**WHAT TO WORK ON**. Find each line of the entries with the string "Mini", please, and copy it.
====== TASK INPUTS
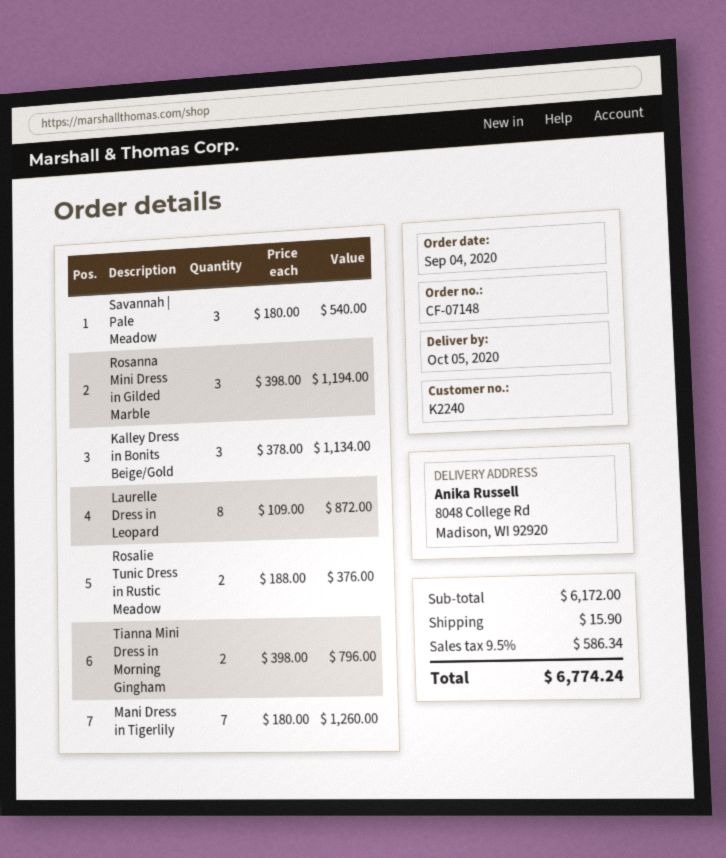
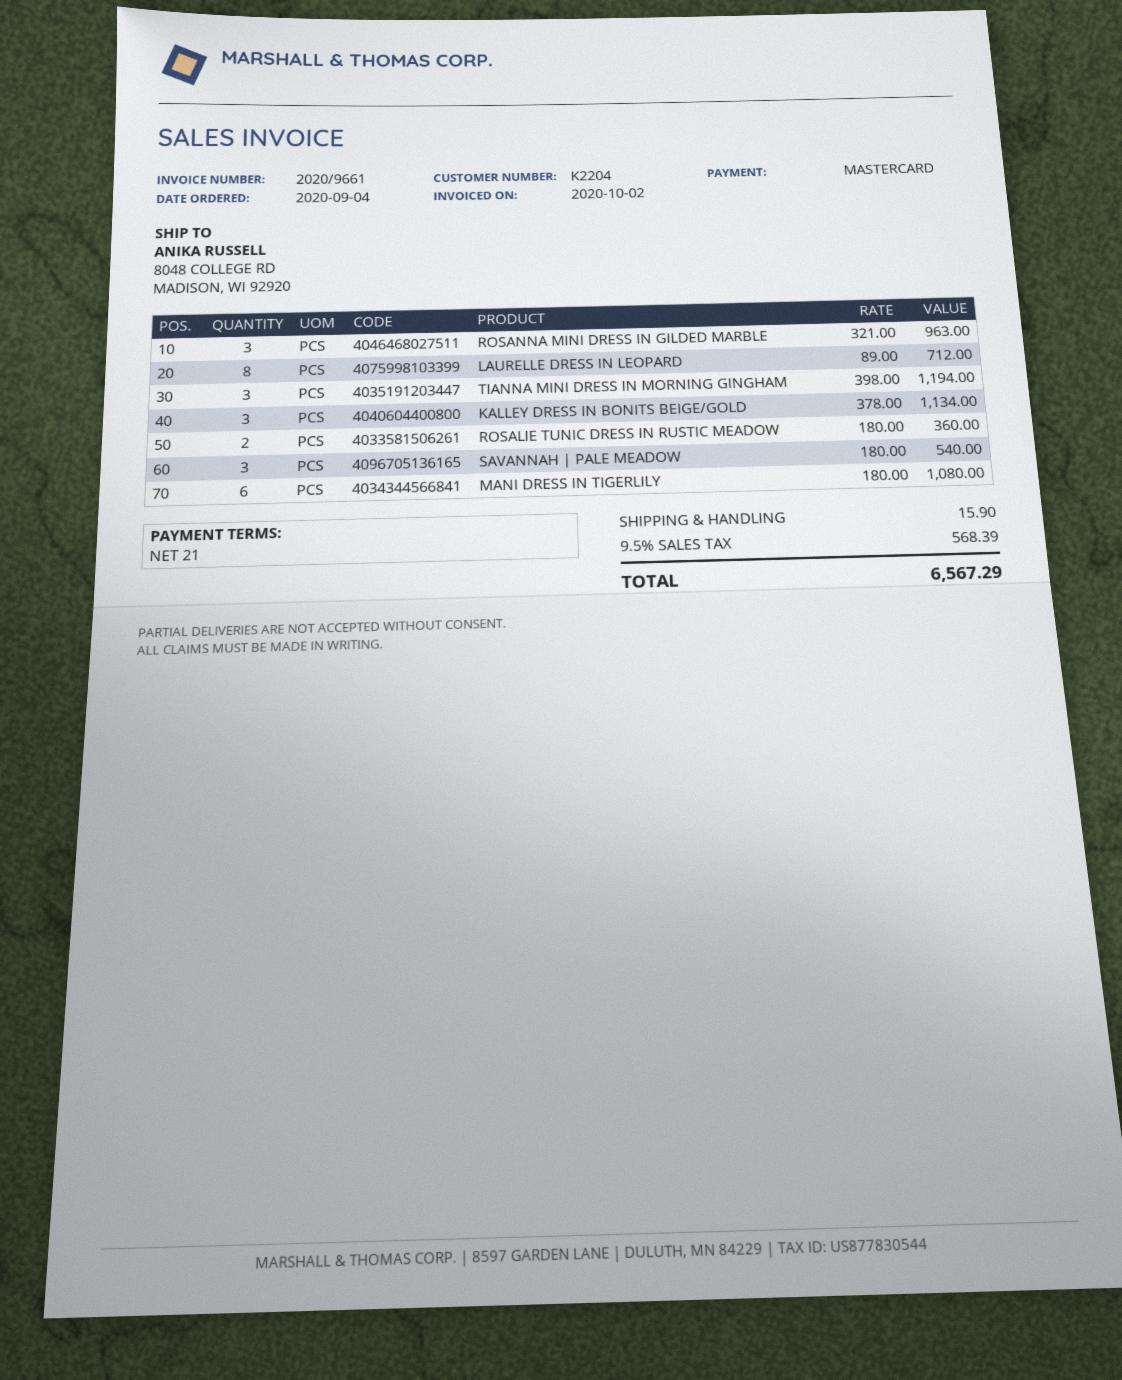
customer number: K2240 -> K2204
Rosanna Mini Dress in Gilded Marble: 3 x 398.00 = 1194.00 -> 3 x 321.00 = 963.00
Laurelle Dress in Leopard: 8 x 109.00 = 872.00 -> 8 x 89.00 = 712.00
Rosalie Tunic Dress in Rustic Meadow: 2 x 188.00 = 376.00 -> 2 x 180.00 = 360.00
Tianna Mini Dress in Morning Gingham: 2 x 398.00 = 796.00 -> 3 x 398.00 = 1194.00
Mani Dress in Tigerlily: 7 x 180.00 = 1260.00 -> 6 x 180.00 = 1080.00
tax: 9.5% = 586.34 -> 9.5% = 568.39
total: 6774.24 -> 6567.29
============
**YOUR SOLUTION**.
Rosanna Mini Dress in Gilded Marble: 3 x 398.00 = 1194.00 -> 3 x 321.00 = 963.00
Tianna Mini Dress in Morning Gingham: 2 x 398.00 = 796.00 -> 3 x 398.00 = 1194.00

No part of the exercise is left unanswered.